First of all, I couldn’t fathom not wanting to go out to eat. If someone even hinted to me that I should take someone out to eat, the sound of the door slamming and my purse flying would be the only response as I headed out! That is one subtlety I would pick up on. Second, I didn’t understand why he didn’t want to talk to our son. I’d grunt something about men being non-communicative cavemen as I shuffled off. To blog. About my feelings.
But one day my husband, perhaps finally hearing my grunts of frustration, stopped to mansplain it to me. “I’d rather take Emmett out biking or go play ball with him. That’s when we really talk. That’s when we open up.” Oh! A visual montage of all the times they ran out the door to play or bike or hike together started running through my mind. Ok, then. I get it now, I thought.
So I decided to try it myself. Last spring, Emmett and I began to walk to school together whenever the weather was bearable. I’ll be damned if that man of mine is not a genius! Most of what Emmett talked about was football. Ok, fine. No real breakthroughs there. But, he also sprinkled in real feelings, thoughts and concerns. On his own! Without me even mentioning it! Brilliant.
Recently, I saw a video on Slate that defines this behavior and gives a fantastic (and pretty hilarious) history of it in American romantic comedies.
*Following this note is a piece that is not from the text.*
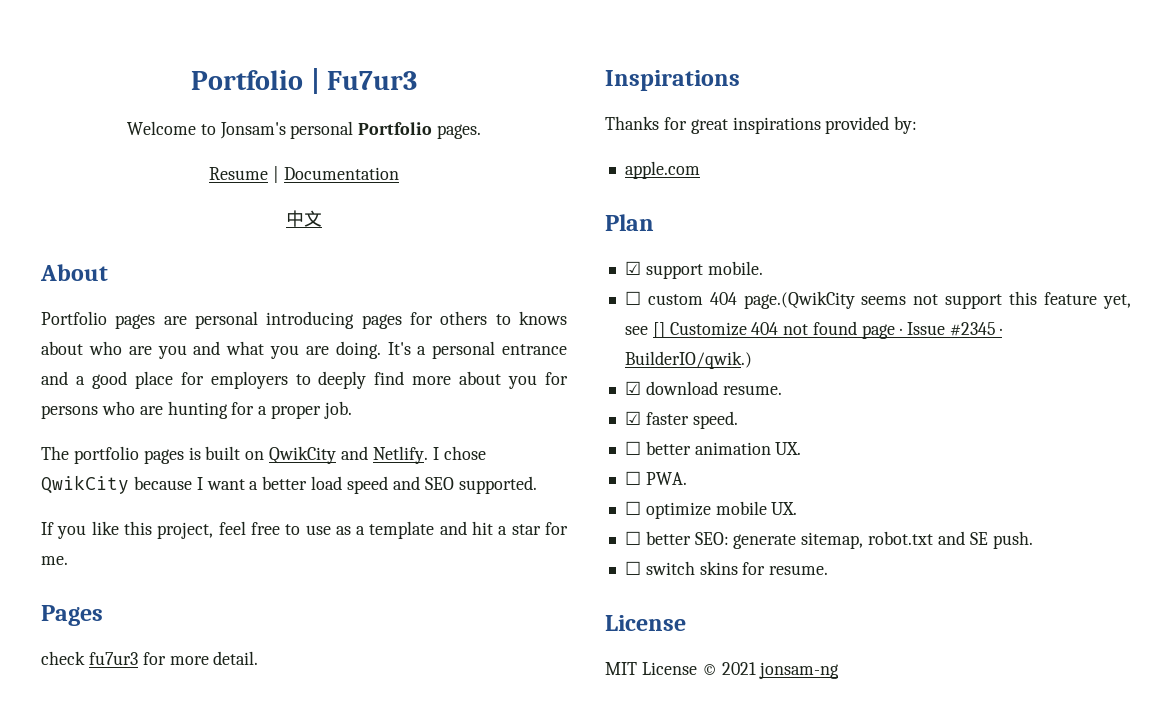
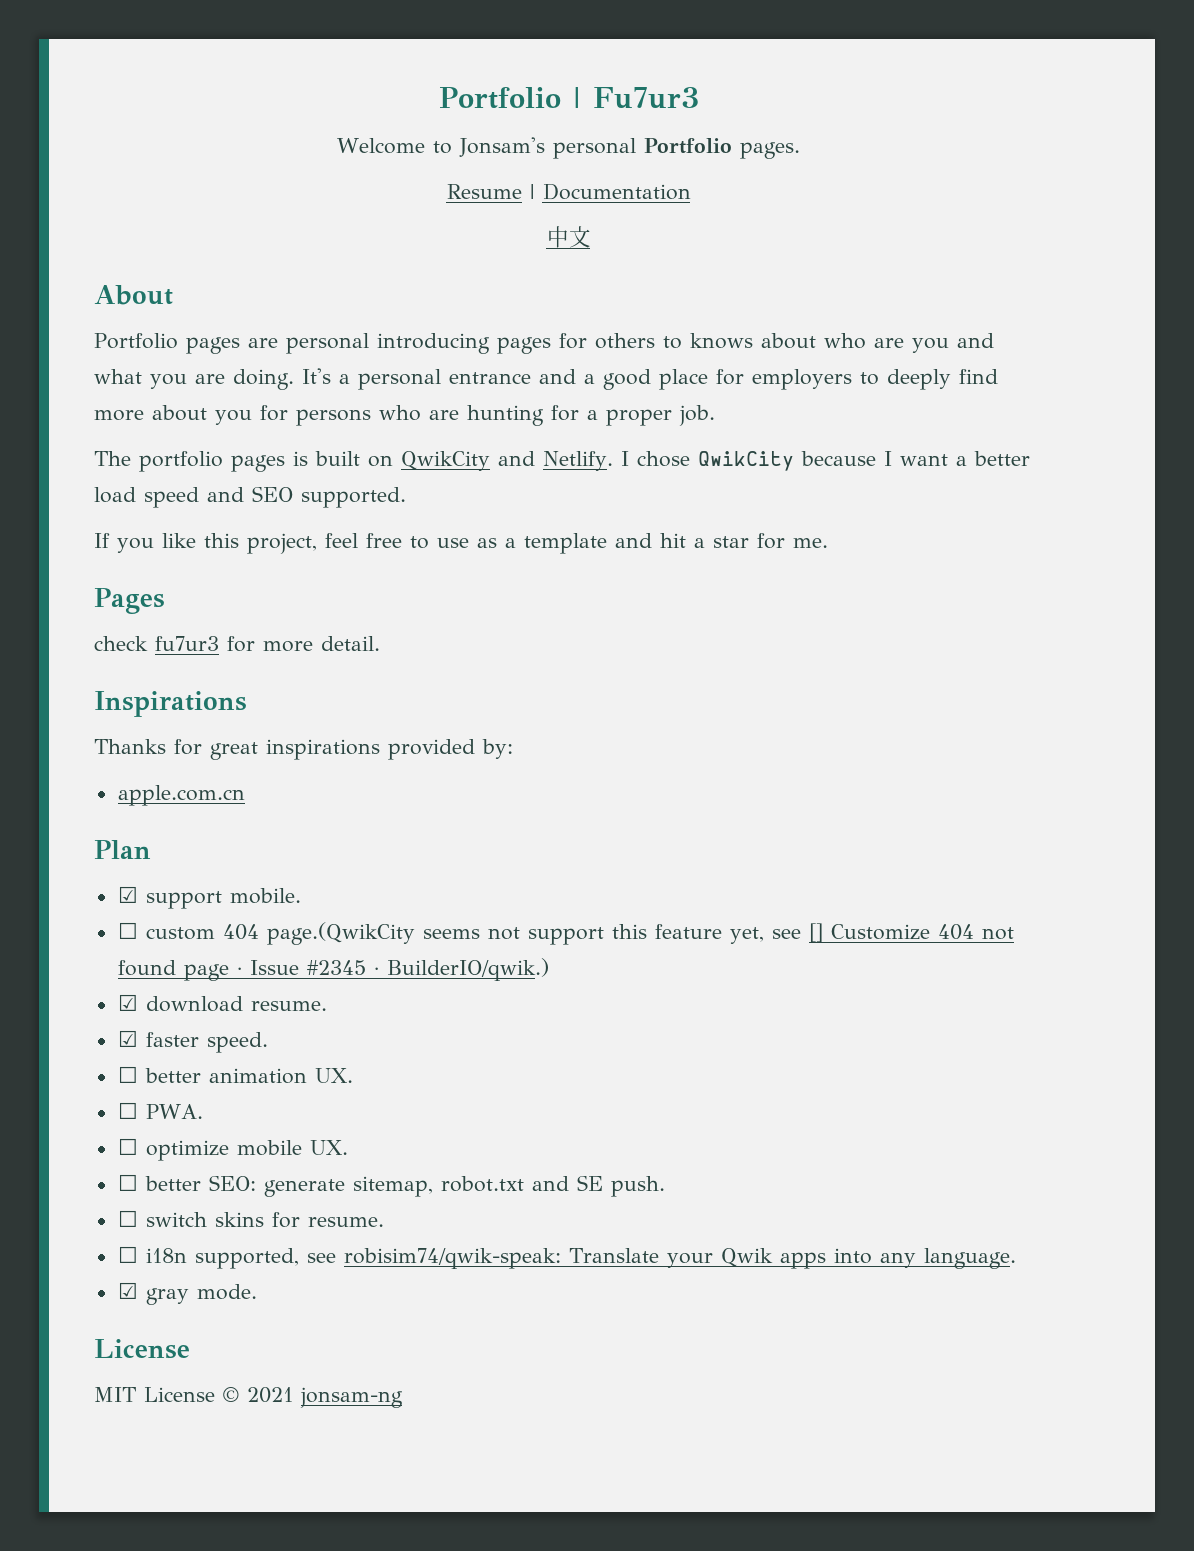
- apple.com
+ apple.com.cn
+ ☐ i18n supported, see robisim74/qwik-speak: Translate your Qwik apps into any language.
+ ☑ gray mode.

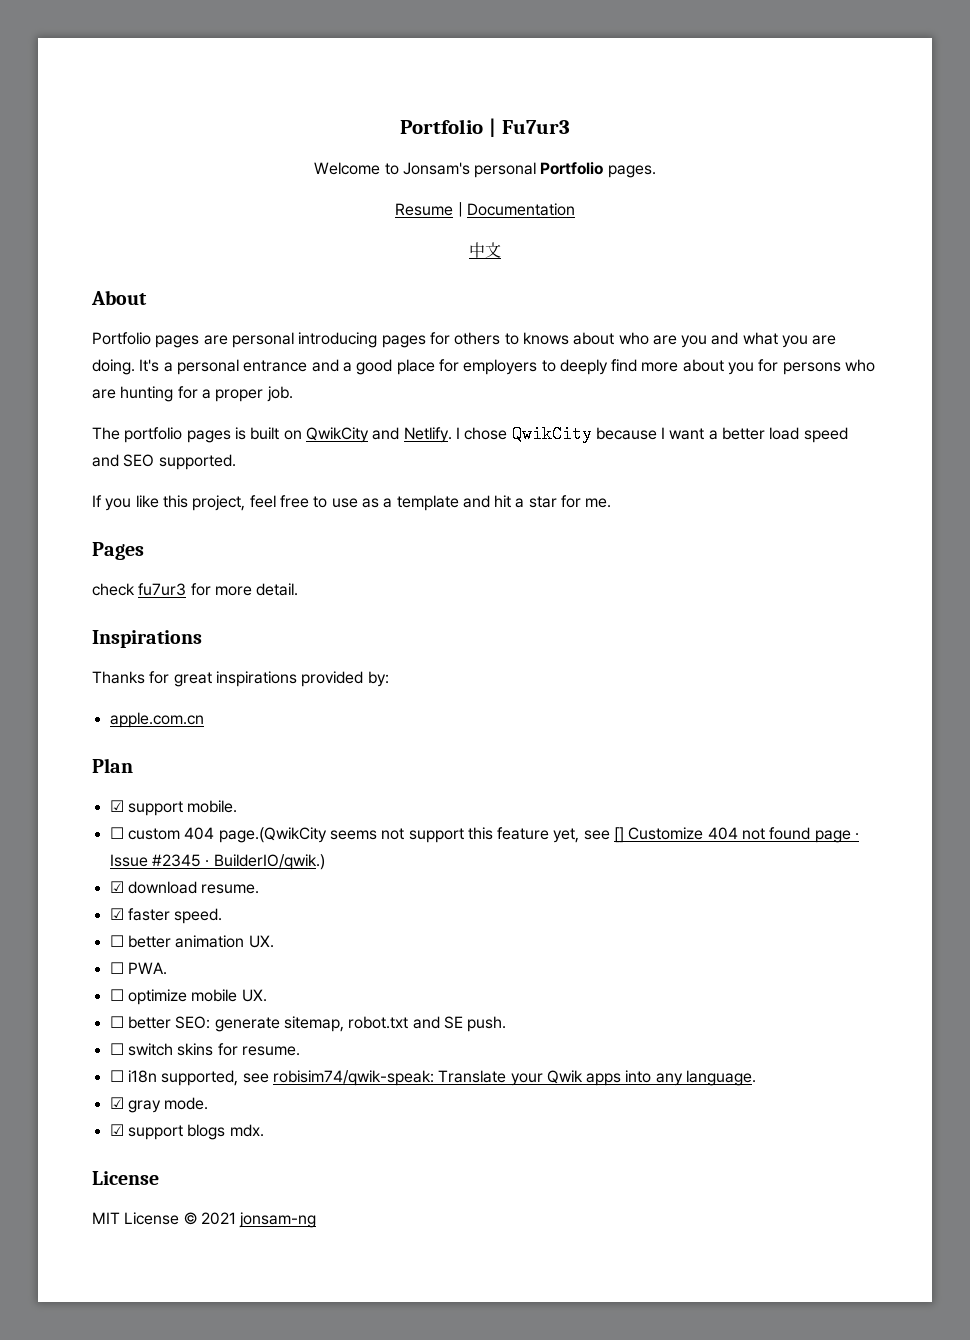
+ ☑ support blogs mdx.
They have dubbed it: Recsposition: The scene of exposition in a romantic comedy in which the male lead discusses the status of his relationship, while playing sports. http://www.slate.com/blogs/browbeat/2014/09/23/recsposition_supercut_the_romantic_comedy_trope_where_men_express_their.html
For me, it was one of those rare moments when we see something and it puts a stamp on something we believed to be true but didn’t realize it was universal or have a way to describe it. So, now I have a word for it. My husband and I can have shorthand in the future. “Honey, I’m out for a little recsposition with the boy,” he could say. I will nod and understand. I will not grunt or mutter about cavemen.
Boys are different. Thank goodness I slowly catch on.